6. Application of the Proposed Method in an Actual Engineering Project

To apply the proposed method in actual engineering, a highway tunnel located in a karst area of Guangxi Province is selected as a case study. The engineering geological conditions of this tunnel are described as follows. The Wuzhishan tunnel is a highway tunnel for the Leye-Baise highway in China. The maximum buried depth of the tunnel is 191 m, and the total length is 1230 m. This tunnel is excavated in an area where the surrounding rock has been eroded by tectonic denudation and karst is developed. The principal lithology penetrated by the Wuzhishan tunnel is intermediary weathered limestone and intermediary weathered sandstone. By taking advantage of geophysical prospecting, it was deduced that a karst cave exists above the tunnel roof in the section of KD119 + 319. The engineering geological conditions of this cross section are presented in Figure 10. Figure 10 shows that there is an irregular shape karst cave right above the planned highway tunnel, and the distance between the karst cave and the tunnel is approximately 5.7 m.

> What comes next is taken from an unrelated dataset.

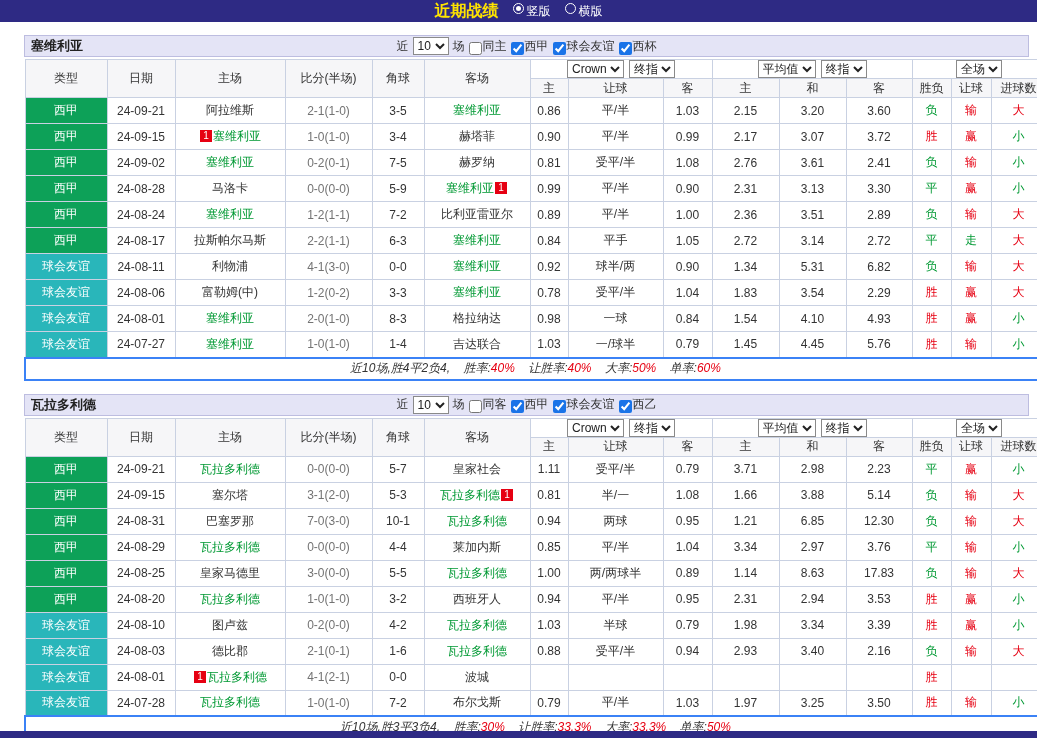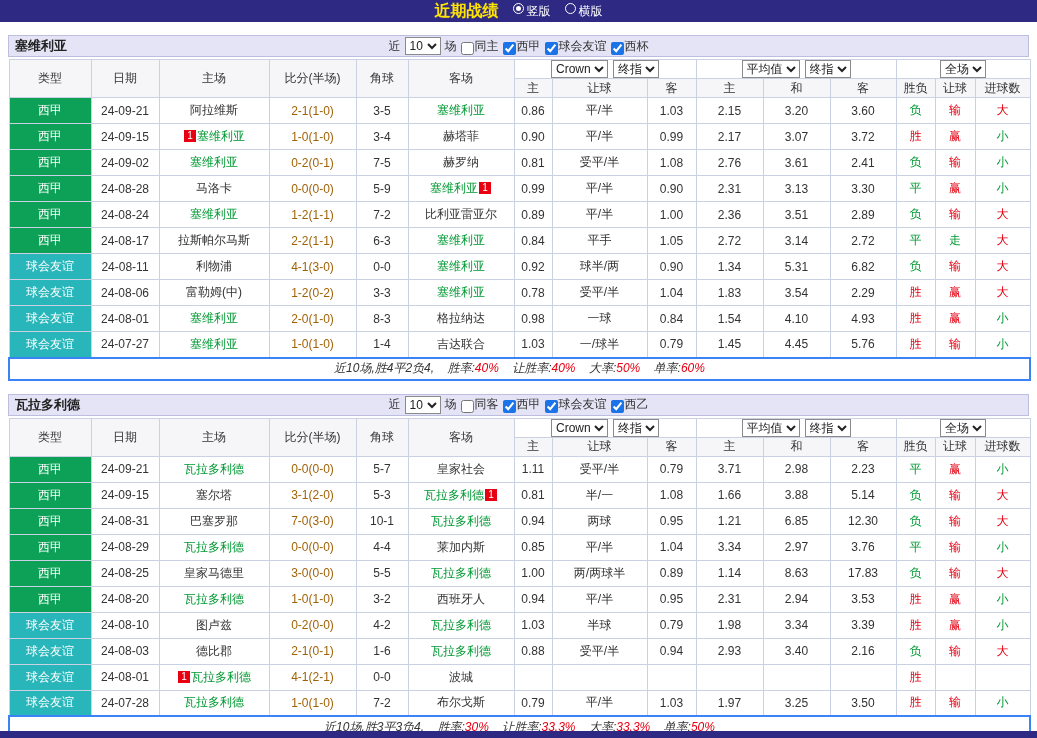"塞维利亚" .block { margin: 13px 8px 0 8px -> 13px 8px 0 24px }
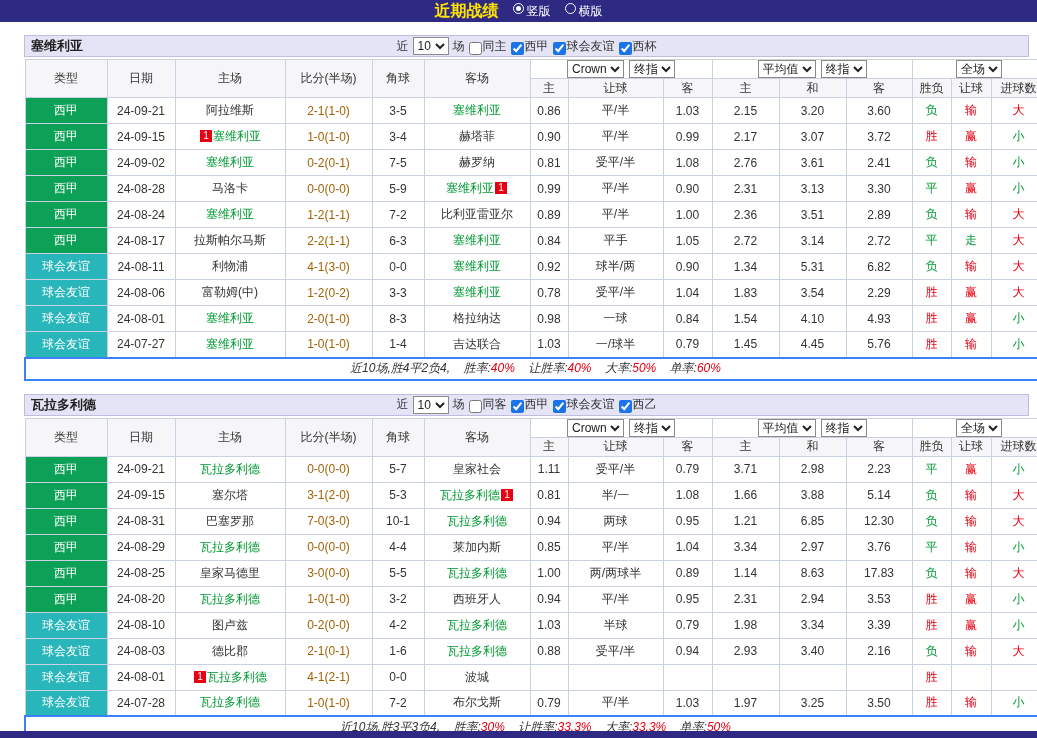"2-1(1-0)" td.score { color: #a16207 -> #737373 }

Based on the engineering geological and geometric conditions, an upper bound calculation model of this case study is constructed. The shape of the karst cave is simplified as a circle, and the radius of this circle is 3 m. Using the analytical equation of collapse surface expressed in equation (22) and the rock mass parameters listed in Table 1, the shape and range of the collapse surface for the Wuzhishan tunnel are plotted in Figure 11. From the figure, it is found that a collapse surface extends from the tunnel roof to the bottom of the karst cave, which indicates that the rock mass in this region has a risk of collapse during tunnel excavation. Furthermore, substituting the parameters listed in Table 1 into (23), the minimum safe distance between the karst cave and Wuzhishan tunnel is 5.84 m. According to the definition of the minimum safe distance, rock mass collapse can be avoided if the distance between the karst cave and Wuzhishan tunnel is larger than 5.84 m. Thus, the location of the proposed tunnel can be optimized in the planning stage to reduce the risk of rock mass collapse during tunnel construction.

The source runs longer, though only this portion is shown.